Mi sono rivolto a questo disco di Pat Martino dopo aver ascoltato il disco appena uscito di uno dei più meritamente acclamati chitarristi jazz di oggi, disco in cui l’artista si accompagna da solo con sovraincisioni e loop per un risultato suadente alle orecchie e, a mio gusto, noioso.
Martino nel 1976 era nel pieno delle forze, quattro anni prima dell’accidente che per poco non lo uccise e lo costrinse poi alla fatica eroica di re-imparare a suonare la chitarra. Io, forse lo ricorderai, non sono un appassionato della chitarra jazz, i cui praticanti mi sembrano troppo spesso solleciti o della pura velocità o, vedi supra, di una piacevolezza un po’ facile, pop (lo so che non c’è niente di male nel pop, ma io la penso così, ok?).

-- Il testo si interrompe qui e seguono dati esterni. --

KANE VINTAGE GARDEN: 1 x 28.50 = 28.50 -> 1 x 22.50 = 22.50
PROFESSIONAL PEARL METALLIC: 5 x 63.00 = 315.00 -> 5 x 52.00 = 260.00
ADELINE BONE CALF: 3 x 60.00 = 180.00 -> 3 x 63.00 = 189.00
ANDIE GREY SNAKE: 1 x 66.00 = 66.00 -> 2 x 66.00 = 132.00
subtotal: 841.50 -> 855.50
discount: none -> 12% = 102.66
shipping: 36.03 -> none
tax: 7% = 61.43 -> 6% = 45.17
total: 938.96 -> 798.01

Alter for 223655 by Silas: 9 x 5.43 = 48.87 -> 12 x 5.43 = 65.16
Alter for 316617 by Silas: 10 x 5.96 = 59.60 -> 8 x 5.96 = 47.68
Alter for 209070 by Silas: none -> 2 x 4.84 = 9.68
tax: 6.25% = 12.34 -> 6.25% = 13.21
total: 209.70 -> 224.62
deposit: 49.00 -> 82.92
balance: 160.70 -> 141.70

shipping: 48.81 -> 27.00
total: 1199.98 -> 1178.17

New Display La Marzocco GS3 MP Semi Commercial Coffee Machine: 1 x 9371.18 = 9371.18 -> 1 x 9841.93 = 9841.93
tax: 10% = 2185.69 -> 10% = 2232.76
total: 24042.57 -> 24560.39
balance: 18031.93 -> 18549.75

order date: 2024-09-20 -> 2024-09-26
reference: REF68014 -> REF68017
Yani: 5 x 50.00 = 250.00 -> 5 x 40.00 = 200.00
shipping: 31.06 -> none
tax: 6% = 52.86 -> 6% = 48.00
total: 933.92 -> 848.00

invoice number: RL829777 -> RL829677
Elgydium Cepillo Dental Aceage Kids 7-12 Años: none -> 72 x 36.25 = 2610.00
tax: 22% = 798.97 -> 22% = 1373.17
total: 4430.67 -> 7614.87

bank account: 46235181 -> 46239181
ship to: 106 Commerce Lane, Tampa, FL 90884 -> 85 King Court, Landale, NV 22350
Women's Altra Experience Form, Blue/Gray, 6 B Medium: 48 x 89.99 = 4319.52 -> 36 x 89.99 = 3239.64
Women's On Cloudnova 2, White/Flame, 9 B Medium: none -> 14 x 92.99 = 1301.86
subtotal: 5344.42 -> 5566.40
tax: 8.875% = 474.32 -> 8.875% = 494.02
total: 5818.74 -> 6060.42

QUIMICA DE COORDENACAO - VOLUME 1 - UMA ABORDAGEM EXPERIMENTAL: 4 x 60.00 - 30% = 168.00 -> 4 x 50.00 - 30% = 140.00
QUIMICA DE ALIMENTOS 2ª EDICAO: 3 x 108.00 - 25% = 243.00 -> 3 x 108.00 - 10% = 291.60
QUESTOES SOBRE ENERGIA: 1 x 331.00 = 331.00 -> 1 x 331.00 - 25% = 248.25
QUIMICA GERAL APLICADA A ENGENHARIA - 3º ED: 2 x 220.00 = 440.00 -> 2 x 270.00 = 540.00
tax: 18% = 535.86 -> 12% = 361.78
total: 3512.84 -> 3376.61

Pat Martino mi sembra invece di quelli che non suonano una nota se non ne sono persuasi – e sì che di note ne fa anche lui parecchie. In compagnia di Gil Goldstein, che al piano elettrico gli fornisce un accompagnamento essenzialissimo e sommesso, quasi da harmonium, questa sua serietà espressiva è nella luce migliore, tanto nella tripartita Open Road quanto nei sei standard che completano il disco.
Buon venerdì 13.
Open Road [Olee, Variations and Song, Open Road] (Martino), da «We’ll Be Together Again», [Muse] 32Jazz. Pat Martino, chitarra; Gil Goldstein, piano elettrico. Registrato nel febbraio 1976.
Lament (J. J. Johnson), id.
3 commenti:
Pr me, uno dei più grandi interpreti della chitarra jazz. Un po' della razza di Wes Montgomery, mi pare.
Con Montgomery, infatti, uno dei pochi chitarristi di mio gradimento. Ciao, Paolo!
Purtroppo, dobbiamo parlarne al passato, vista la sua recente scomparsa. Ha avuto trascorsi fusion come tanti altri chitarristi coevi e se l'è cavata bene anche in quell'ambito senza cadute di stile. Eccellente il live con De Francesco e Hart inciso ad Oakland una ventina d'anni fa.